Each one of Gomes’ Arabian Nights films, The Restless One, The Desolate One, and The Enchanted One, features entertaining stories in which Gomes weaves potent satire into magical scenarios. Gomes also bookends these hilarious sections with delicate, slow, and sorrowful stories of silent observations. It is a call and response of the filmmaker who feels a duty to listen to the suffering of his country and the storyteller who hopes to wow them. The resulting trilogy that Gomes creates shares little with the ancient tales that were compiled over centuries as The Arabian Nights’ Entertainment. Knowing a little about that story collection beforehand, however, will greatly enhance the impact of these films.
In One Thousand and One Nights: The Arabian Nights’ Entertainment, Scheherazade was a virgin who was married to a ruthless King. The King had a history of marrying a virgin every night after sending the previous queen off to be beheaded; each virgin only lasted one night with the King. When Scheherazade was sent to the King she saved her life by telling the King compelling stories that would continue through the night, enrapturing him until he fell asleep. Each morning, the King would awake wanting a new tale from her. Through 1,000 nights of stories Scheherazade spared her life, and by the 1,001 night— when she revealed that she had no more stories to tell—her life was spared and she was made Queen, because the King had fallen in love with her storytelling capability.

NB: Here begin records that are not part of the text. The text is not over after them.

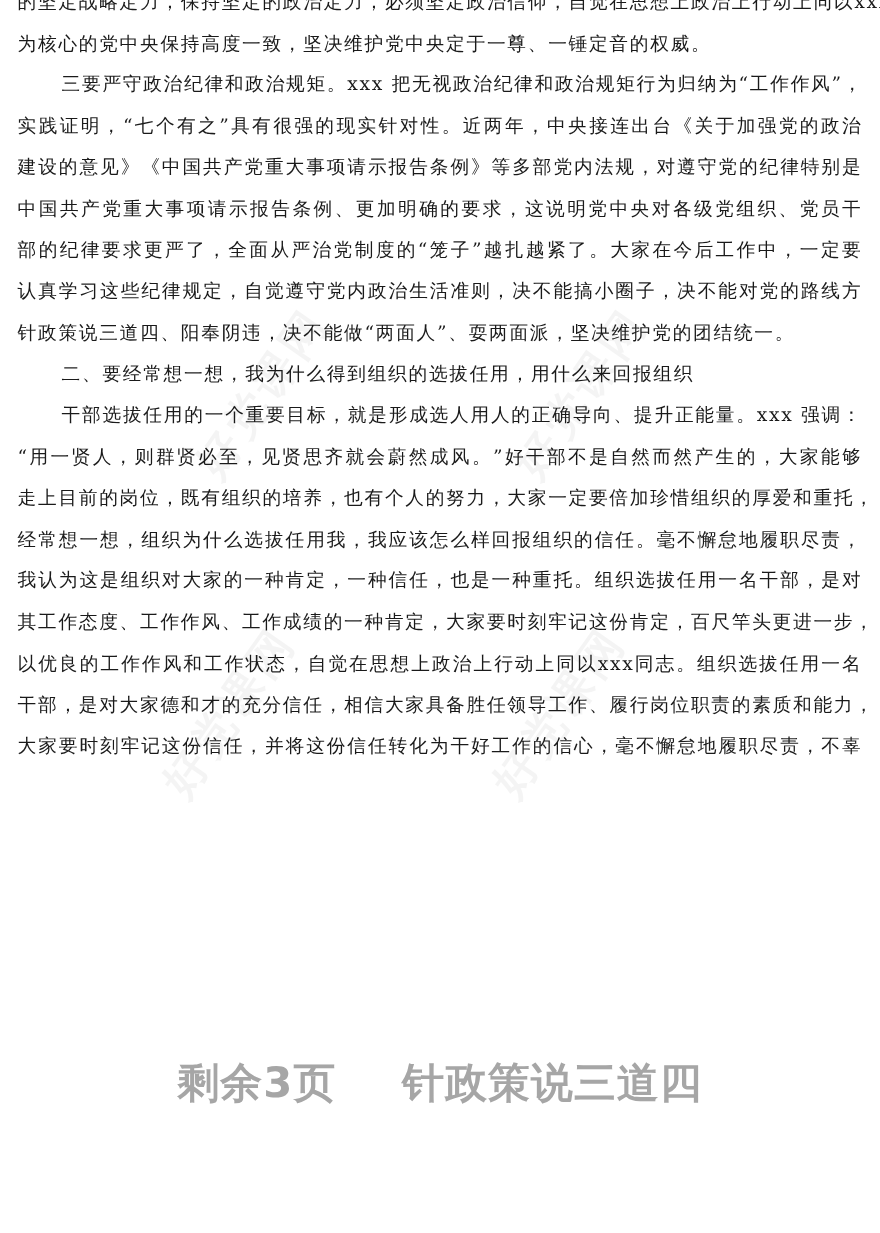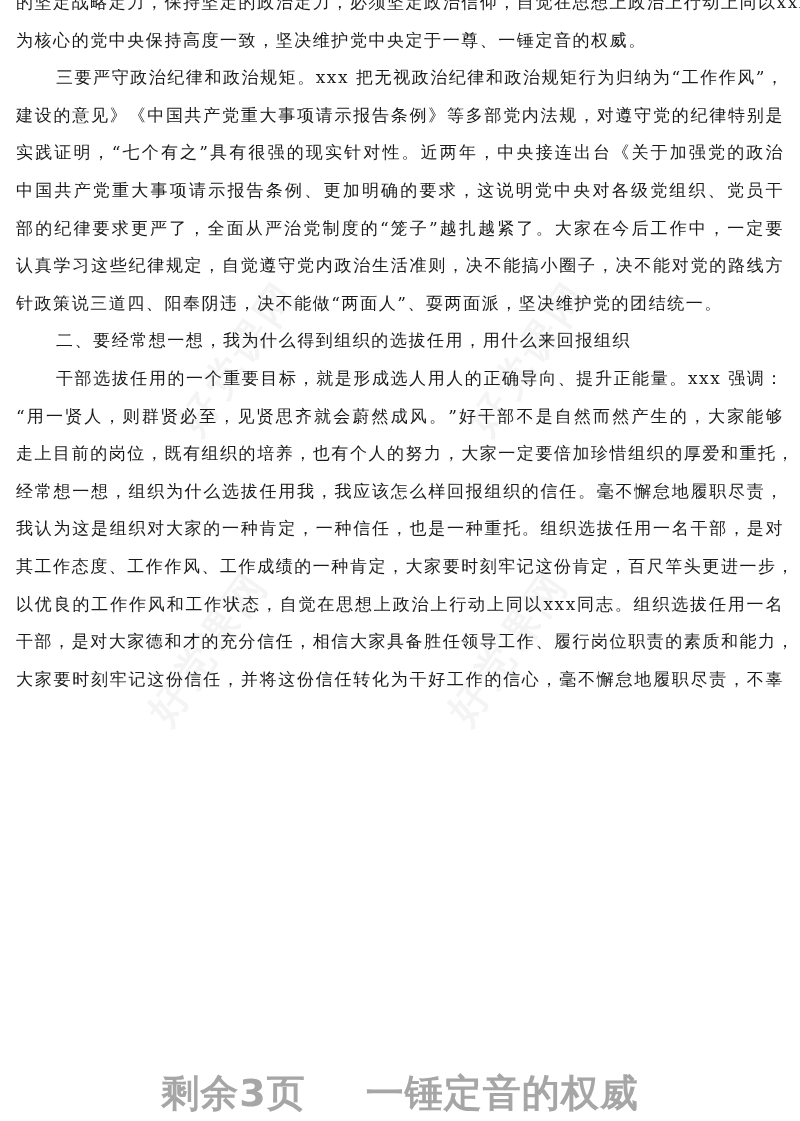--- a/index.html
+++ b/index.html
@@ -53,21 +53,21 @@
       transform: rotate(-55deg);
       transform-origin: center center;
       white-space: nowrap;
       pointer-events: none;
       letter-spacing: 4px;
     }
     .footer-banner {
       position: absolute;
       left: 0;
       width: 800px;
-      top: 1068px;
+      top: 959px;
       height: 50px;
       display: flex;
       justify-content: center;
       align-items: center;
       gap: 60px;
     }
     .footer-banner span {
       font-family: "DejaVu Sans", sans-serif;
       font-weight: bold;
       font-size: 38px;
@@ -82,35 +82,35 @@
 
   <div class="watermark" style="left:150px; top:330px;">好党课网</div>
   <div class="watermark" style="left:440px; top:330px;">好党课网</div>
   <div class="watermark" style="left:120px; top:620px;">好党课网</div>
   <div class="watermark" style="left:420px; top:620px;">好党课网</div>
 
   <div class="text-block">
     <div class="line">的坚定战略定力，保持坚定的政治定力，必须坚定政治信仰，自觉在思想上政治上行动上同以xxx同志</div>
     <div class="line last">为核心的党中央保持高度一致，坚决维护党中央定于一尊、一锤定音的权威。</div>
     <div class="line indent">三要严守政治纪律和政治规矩。xxx 把无视政治纪律和政治规矩行为归纳为“工作作风”，</div>
+    <div class="line">实践证明，“七个有之”具有很强的现实针对性。近两年，中央接连出台《关于加强党的政治</div>
     <div class="line">建设的意见》《中国共产党重大事项请示报告条例》等多部党内法规，对遵守党的纪律特别是</div>
-    <div class="line">实践证明，“七个有之”具有很强的现实针对性。近两年，中央接连出台《关于加强党的政治</div>
     <div class="line">中国共产党重大事项请示报告条例、更加明确的要求，这说明党中央对各级党组织、党员干</div>
     <div class="line">部的纪律要求更严了，全面从严治党制度的“笼子”越扎越紧了。大家在今后工作中，一定要</div>
     <div class="line">认真学习这些纪律规定，自觉遵守党内政治生活准则，决不能搞小圈子，决不能对党的路线方</div>
     <div class="line last">针政策说三道四、阳奉阴违，决不能做“两面人”、耍两面派，坚决维护党的团结统一。</div>
     <div class="line indent last">二、要经常想一想，我为什么得到组织的选拔任用，用什么来回报组织</div>
     <div class="line indent">干部选拔任用的一个重要目标，就是形成选人用人的正确导向、提升正能量。xxx 强调：</div>
     <div class="line">“用一贤人，则群贤必至，见贤思齐就会蔚然成风。”好干部不是自然而然产生的，大家能够</div>
     <div class="line">走上目前的岗位，既有组织的培养，也有个人的努力，大家一定要倍加珍惜组织的厚爱和重托，</div>
     <div class="line">经常想一想，组织为什么选拔任用我，我应该怎么样回报组织的信任。毫不懈怠地履职尽责，</div>
     <div class="line">我认为这是组织对大家的一种肯定，一种信任，也是一种重托。组织选拔任用一名干部，是对</div>
     <div class="line">其工作态度、工作作风、工作成绩的一种肯定，大家要时刻牢记这份肯定，百尺竿头更进一步，</div>
     <div class="line">以优良的工作作风和工作状态，自觉在思想上政治上行动上同以xxx同志。组织选拔任用一名</div>
     <div class="line">干部，是对大家德和才的充分信任，相信大家具备胜任领导工作、履行岗位职责的素质和能力，</div>
     <div class="line">大家要时刻牢记这份信任，并将这份信任转化为干好工作的信心，毫不懈怠地履职尽责，不辜</div>
   </div>
 
   <div class="footer-banner">
     <span>剩余3页</span>
-    <span>一锤定音的权威</span>
+    <span>针政策说三道四</span>
   </div>
 </div>
 
 </body></html>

Gomes’ Arabian Nights is incredibly daring, heartfelt, airy, and angry. Each film contains a rousing centerpiece with a goofy and mystical story, that calls upon Scheherazade’s ability to tell rousing tales of genies, ghosts, bandits, and virginal queens. And each film contains Gomes’ conscience, and his desire to be truthful to the dire straits that the laborers are enduring in Portugal.
A casual viewer might wish that Gomes had only made his Arabian Nights a collection of the most playful stories. But Gomes feels akin to both the vocal and silent Scheherazade, and he needs both sides of this woman to be his muse. The vocal Scheherazade spins entertaining tales to save her life, the silent Scheherazade thinks of her perilous existence, and of her family, particularly her sister, whose place with the King she has taken. In that regard, Gomes’ Arabian Nights is both the entertaining film that he desired to make when fictionally hired at the start of the film and the movie that he felt he needed to make but didn’t feel capable of, as the fictional director who abandoned his crew.

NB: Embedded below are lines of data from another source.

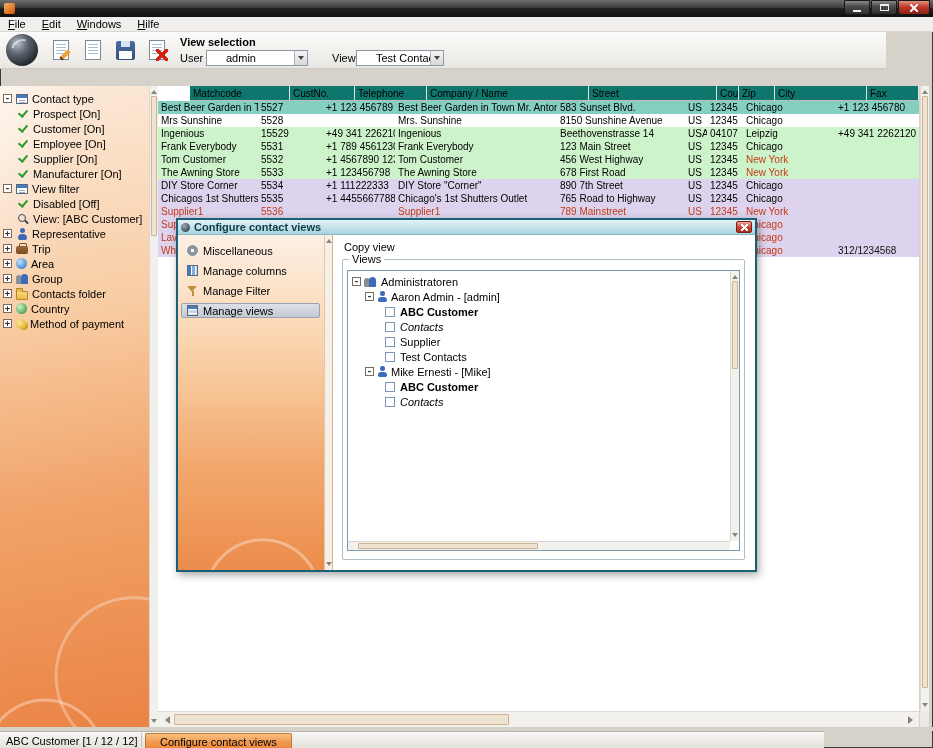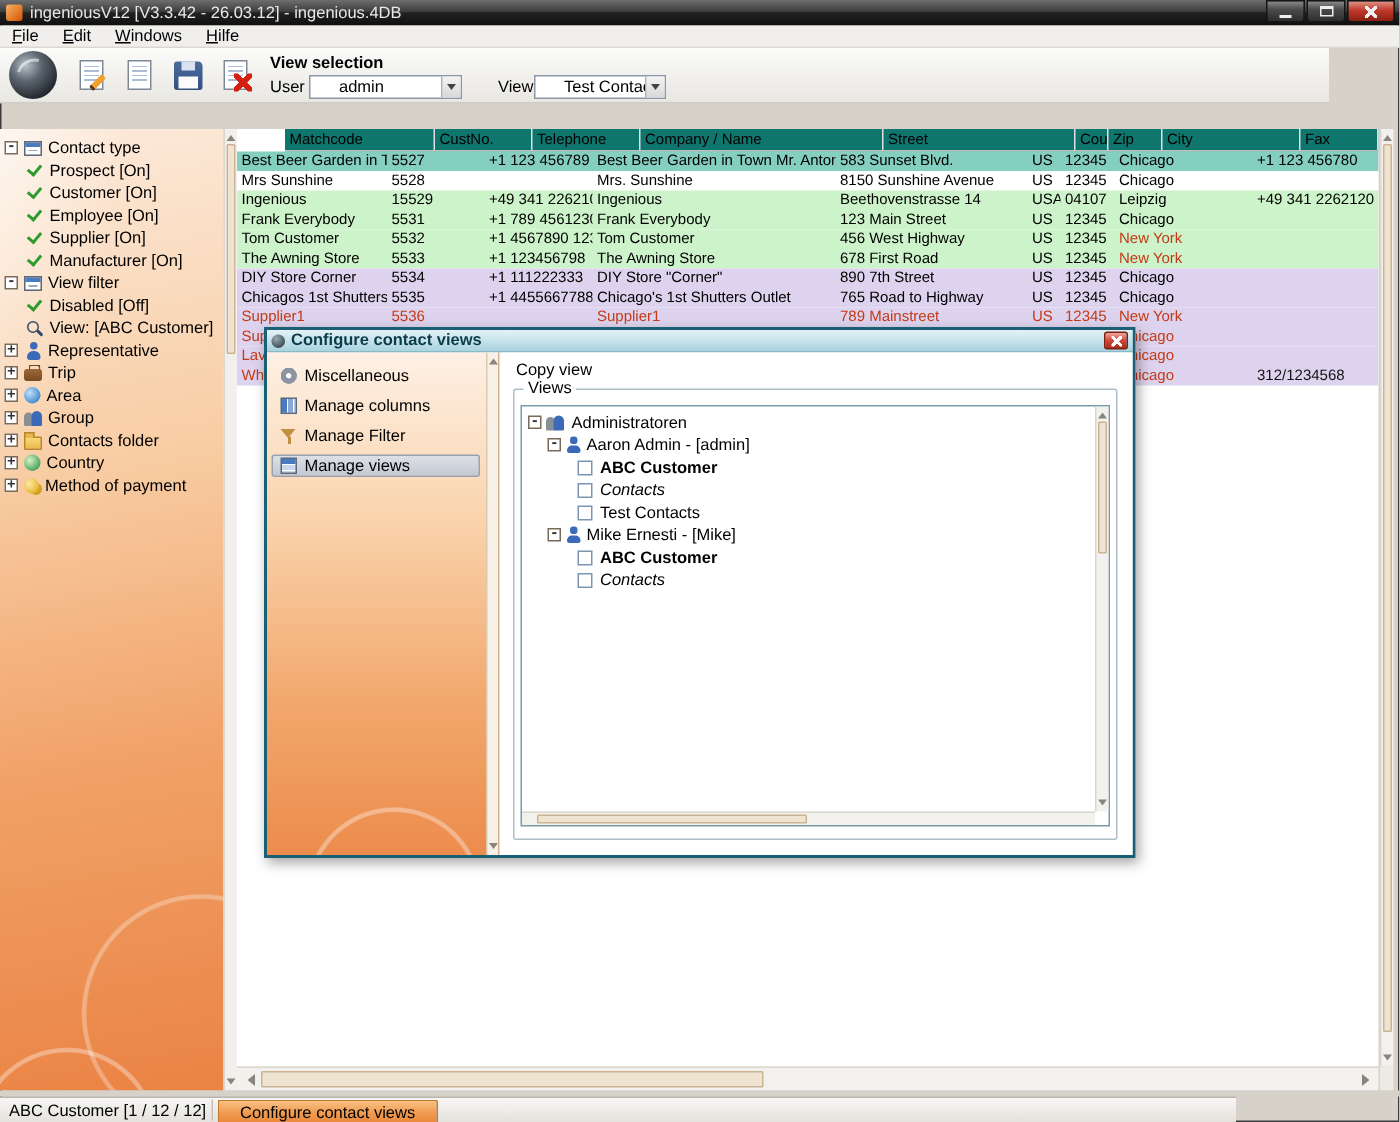--- a/index.html
+++ b/index.html
@@ -188,21 +188,20 @@
   .sb-tab { margin-left:3px; padding:2px 14px 0; background:linear-gradient(#f8c184,#f0994e 60%,#ec8a3e);
     border:1px solid #c27a30; border-bottom:none; border-radius:2px 2px 0 0; white-space:nowrap; }
 </style>
 </head>
 <body>
 
 <div class="app">
 
   <div class="titlebar">
     <span class="app-icon"></span>
-    <span>ingeniousV12 [V3.3.42 - 26.03.12] - ingenious.4DB</span>
     <span class="wc">
       <span class="wc-btn">
           <i class="min-glyph"></i>
         </span>
       <span class="wc-btn">
           <i class="max-glyph"></i>
         </span>
       <span class="wc-btn close">
           <i class="x-glyph"></i>
         </span>
@@ -578,20 +577,25 @@
                 <span class="vlabel">ABC Customer</span>
               </div>
               <div class="vrow k-view ind2 fs-i">
 
                 <span class="cbox"></span>
                 <span class="vlabel">Contacts</span>
               </div>
               <div class="vrow k-view ind2">
 
                 <span class="cbox"></span>
+                <span class="vlabel">Supplier</span>
+              </div>
+              <div class="vrow k-view ind2">
+
+                <span class="cbox"></span>
                 <span class="vlabel">Test Contacts</span>
               </div>
               <div class="vrow k-user ind1">
                 <span class="expander">-</span>
 
                 <span class="picon"></span>
 
                 <span class="vlabel">Mike Ernesti - [Mike]</span>
               </div>
               <div class="vrow k-view ind2 fw-b">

Does that sound convoluted? Like I said, this is a dense but extremely rewarding viewing experience due to all the layers that Gomes is applying. Let’s begin with the whimsical sections of the film: the ones with genies, wizards, and rowing men. For those are the stories Gomes knows will make you view the next film in his series, much like how Scheherazade broke up her stories to save her own life, day by day.
After setting up the plight of the dock workers in The Restless One, Gomes gives us a batch of international businessmen who encounter a wizard on the side of the road. The wizard tells the men that his breath can give each of the men both a larger penis and a constant erection. The men accept the invitation, and at first, they love their virile potency. Once it becomes painful and more of a hinderance on their day to day lives they pay the wizard the entire tax endowment from their citizens in exchange for deflating their penises. That is Gomes’ comical way of explaining the ego of Portugal’s leaders who bartered their own desires against what they were entrusted to maintain—social services—for their country.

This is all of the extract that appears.